The records below hold a stretch from the line with "- In a 2 MHz" through the line with "- For S1G_SHORT"; return exactly those lines, ends included, and nothing more.

_Data shown_:
•••••

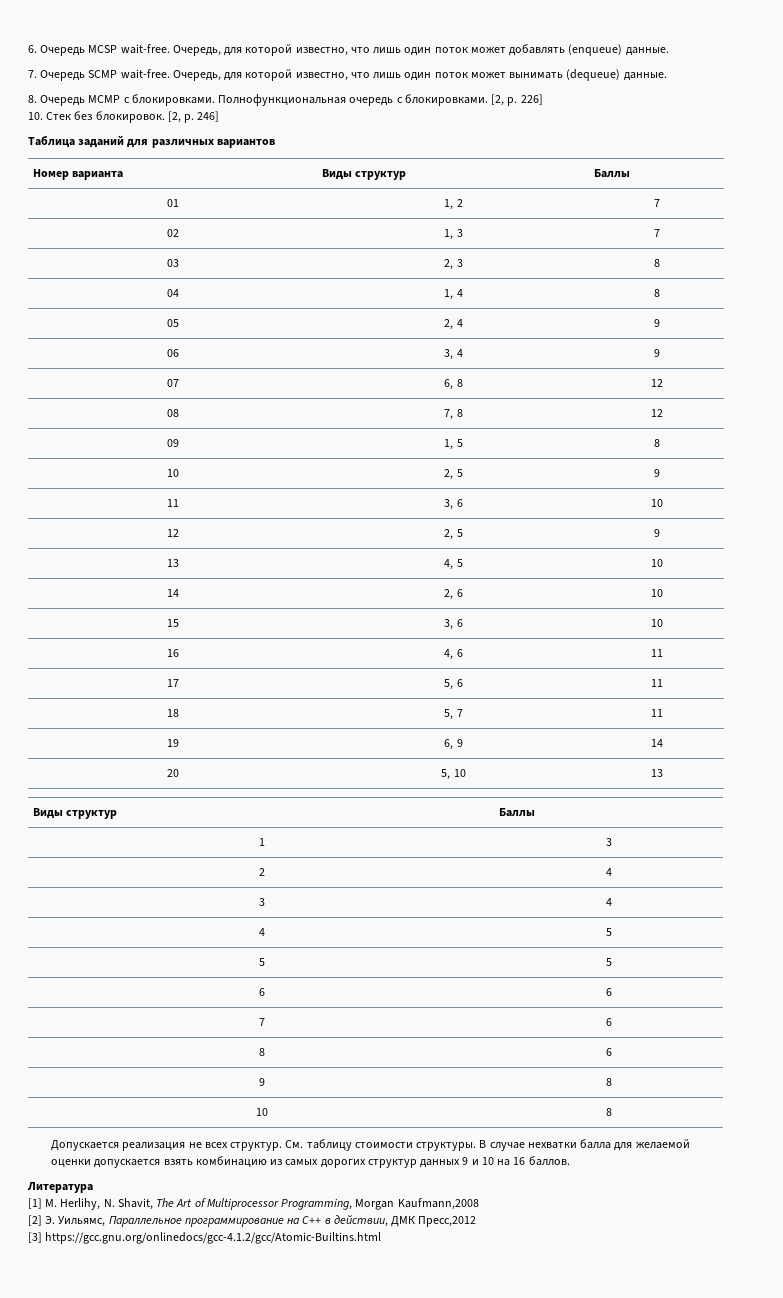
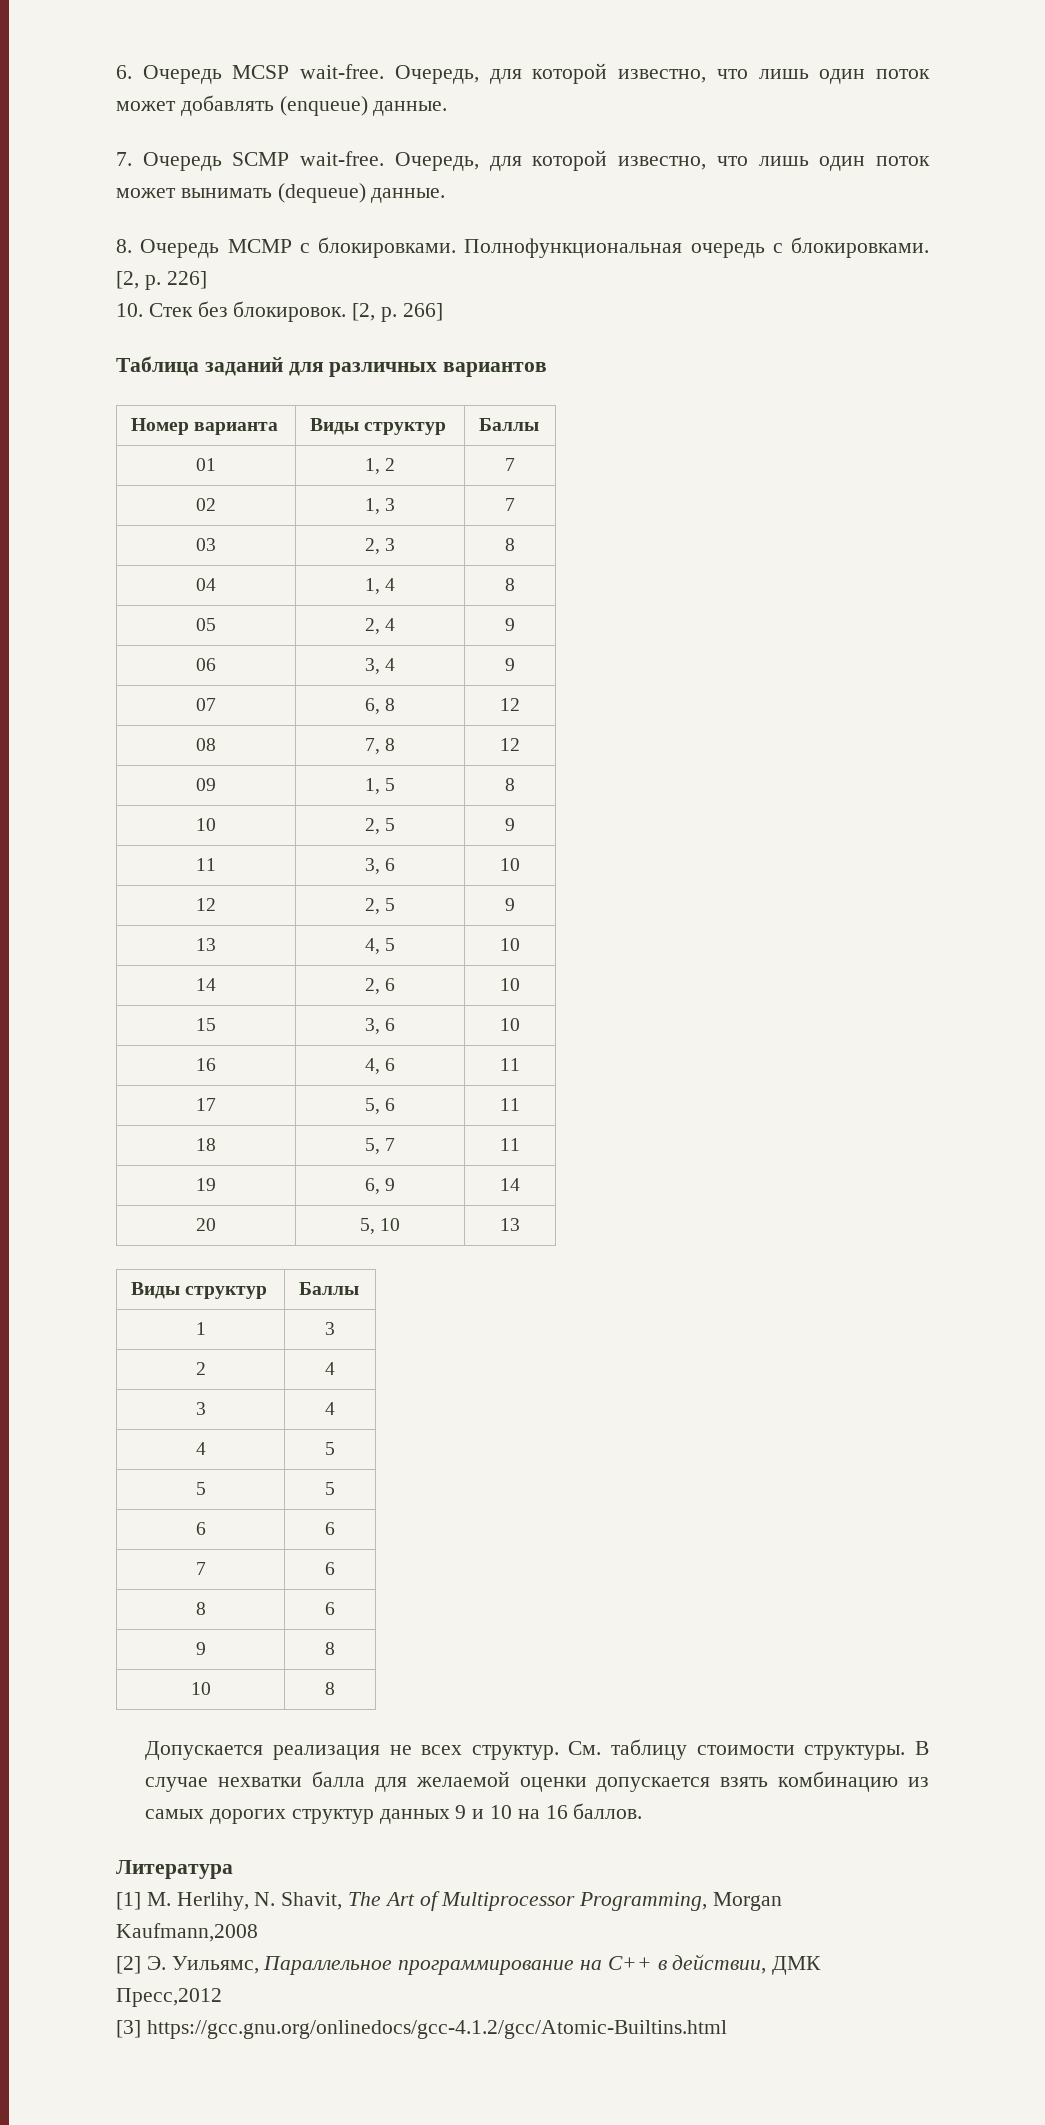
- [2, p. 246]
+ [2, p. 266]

•••••

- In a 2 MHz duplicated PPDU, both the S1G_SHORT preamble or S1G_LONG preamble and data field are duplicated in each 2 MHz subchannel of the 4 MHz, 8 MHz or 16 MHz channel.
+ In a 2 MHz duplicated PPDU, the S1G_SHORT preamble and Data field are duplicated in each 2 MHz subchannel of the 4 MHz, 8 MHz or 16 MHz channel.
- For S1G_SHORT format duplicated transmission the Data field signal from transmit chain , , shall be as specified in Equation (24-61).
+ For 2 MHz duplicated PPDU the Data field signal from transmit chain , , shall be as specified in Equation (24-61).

•••••

_Written reply_:
- In a 2 MHz duplicated PPDU, both the S1G_SHORT preamble or S1G_LONG preamble and data field are duplicated in each 2 MHz subchannel of the 4 MHz, 8 MHz or 16 MHz channel.
+ In a 2 MHz duplicated PPDU, the S1G_SHORT preamble and Data field are duplicated in each 2 MHz subchannel of the 4 MHz, 8 MHz or 16 MHz channel.
- For S1G_SHORT format duplicated transmission the Data field signal from transmit chain , , shall be as specified in Equation (24-61).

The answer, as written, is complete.